今、日本中の水田は、田植えがすんで、青々とした稲の苗が田の風にそよいでいます。奈良盆地はおそらく日本で一番田植えの遅い地域でしょうが、それでもまもなく、水田は緑の苗に覆われるでしょう。この風景こそ、日本人が心に描く「ふるさと」そのものだと思います。

 でも、景観は変わらなくても、水田の農作業の風景はこの数十年の間に全く変わってしまいました。今から四十年前には田を耕すのは牛の力でしたし、二十年少し前までは、一家親せき総動員で、田圃に入って田植えをしたものでした。コンバインが登場して、秋の田んぼから稲刈りとはざ掛け乾燥、脱穀の風景が消えたのはもっと後のことです。日本の水田は、そこに人がいない時は、昔とあまり変わらない姿を見せていますが、農家がそこで作業をしている時には、私たちの心象に植え付けられたイメージとは全く変わってしまっているのです。

 ところが、盆地の周辺の畑地帯では事情は少し違います。畑を耕す時こそ、トラクターが活躍しますが、その後の、野菜の苗の定植や、収穫などの作業は、昔ながらの手作業がほとんどです。
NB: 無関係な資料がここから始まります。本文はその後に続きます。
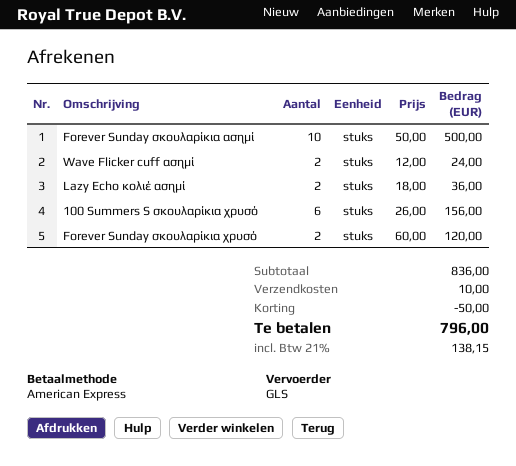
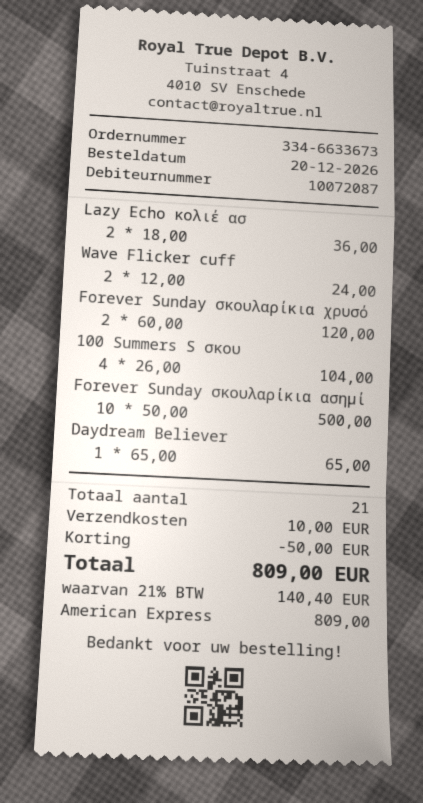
100 Summers S σκουλαρίκια χρυσό: 6 x 26.00 = 156.00 -> 4 x 26.00 = 104.00
Daydream Believer: none -> 1 x 65.00 = 65.00
tax: 21% = 138.15 -> 21% = 140.40
total: 796.00 -> 809.00

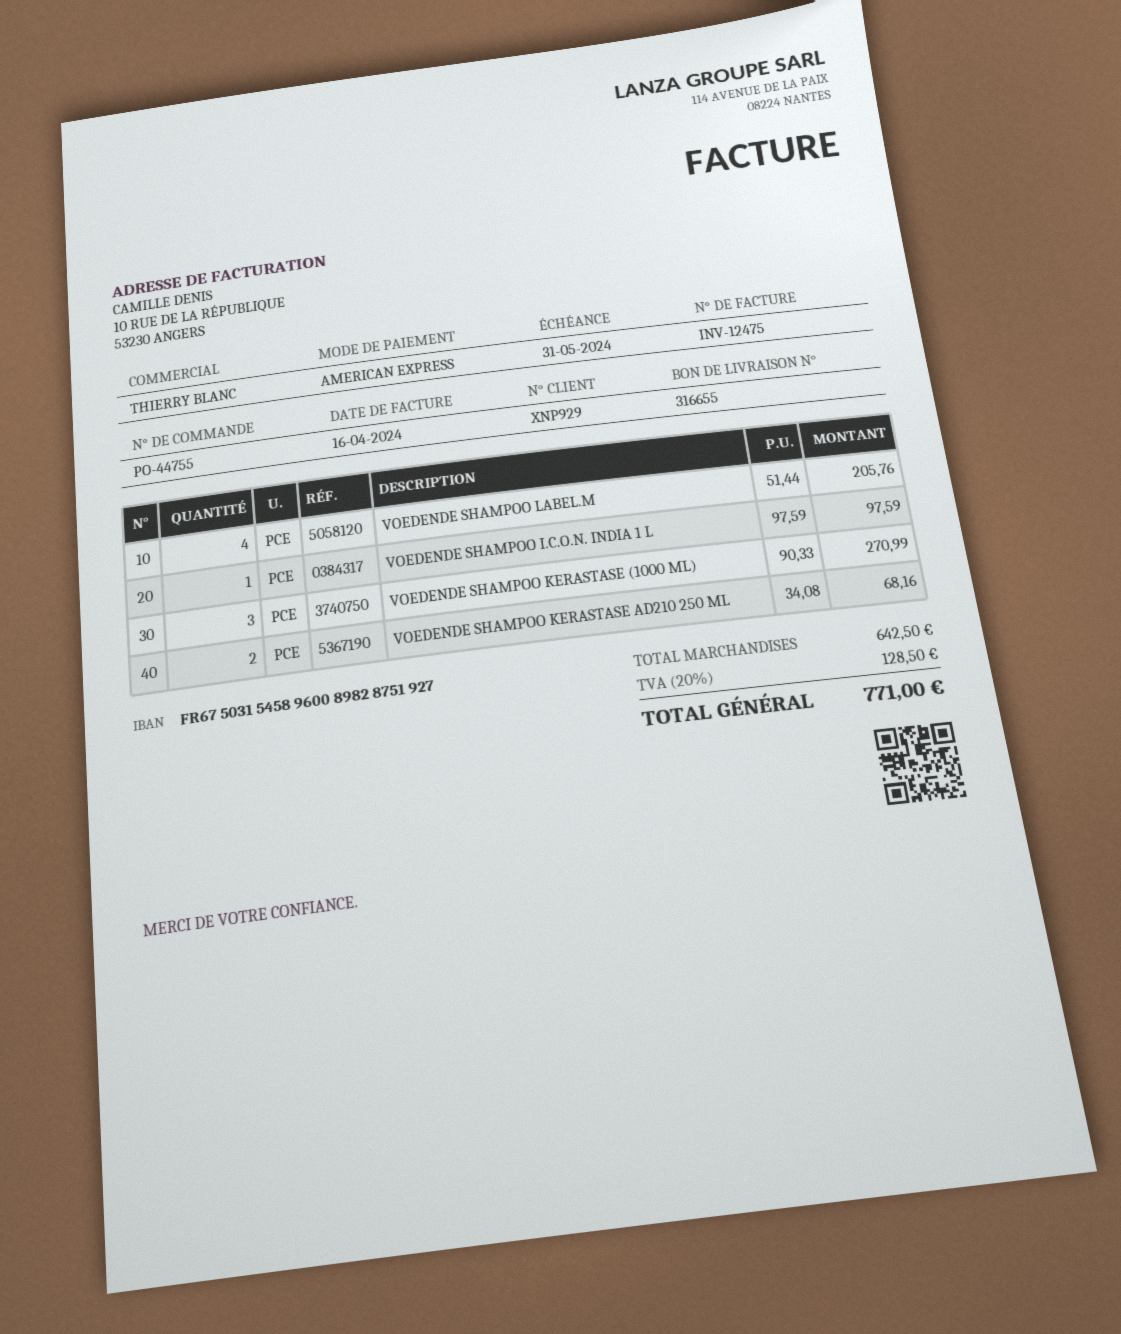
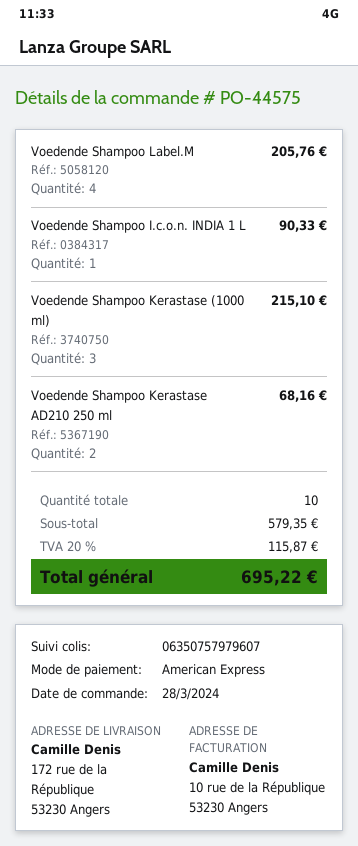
order number: PO-44755 -> PO-44575
VOEDENDE SHAMPOO I.C.O.N. INDIA 1 L: 1 for 97.59 -> 1 for 90.33
VOEDENDE SHAMPOO KERASTASE (1000 ML): 3 for 270.99 -> 3 for 215.10
subtotal: 642.50 -> 579.35
tax: 20% = 128.50 -> 20% = 115.87
total: 771.00 -> 695.22

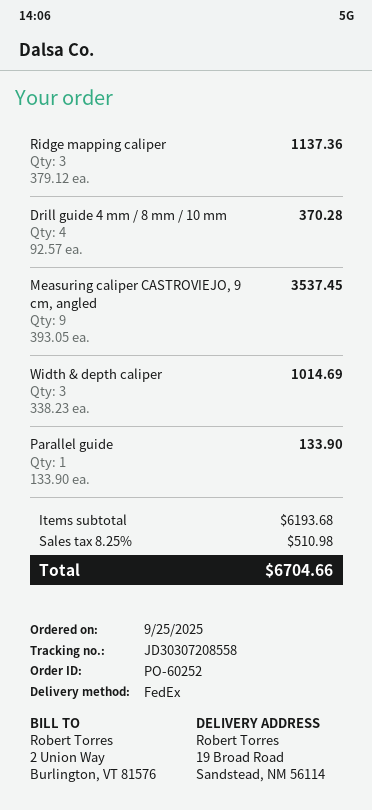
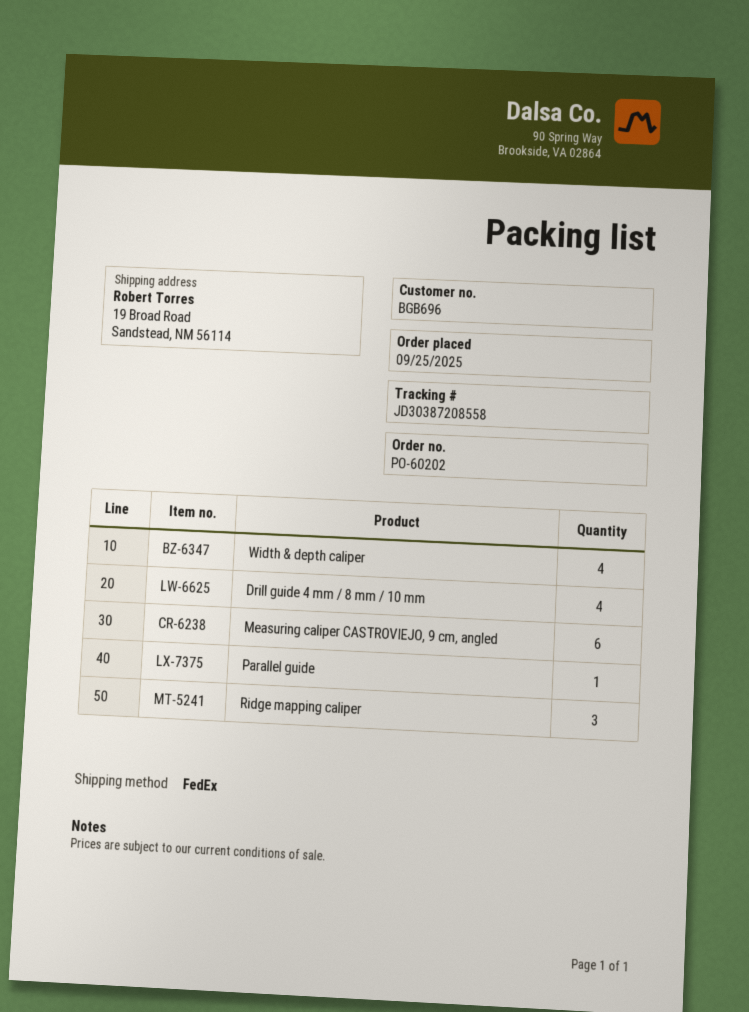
order number: PO-60252 -> PO-60202
tracking number: JD30307208558 -> JD30387208558
Measuring caliper CASTROVIEJO, 9 cm, angled: 9 -> 6
Width & depth caliper: 3 -> 4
宇陀郡一帯で栽培されているホウレンソウやコマツナでは、種まきに機械を使うことが多くなってきましたが、それも「農具」の兄貴分のようなものです。畑作地帯では、景観だけでなく農作業の風景にも「ふるさと」のイメージが生きているのです。

 しかし、最近、この畑作地帯の農作業風景が、変わりそうな気配を示しています。キャベツやハクサイなどの野菜の定植が機械化され始めたのです。「田植機」ではなく「畑植え機」が登場したのです。今まで大人一人でまる一日かかっていたハクサイの定植作業を、お米の田植機そっくりの機械が、二時間で植えてしまうのですから。農業試験場が四年前に小面積の試験圃(ほ)で始めた機械移植が、地域全体に広がろうとしているのです。「ふるさと」の心象風景は、あと何年かしたら、畑作地帯でも見られなくなるかもしれません。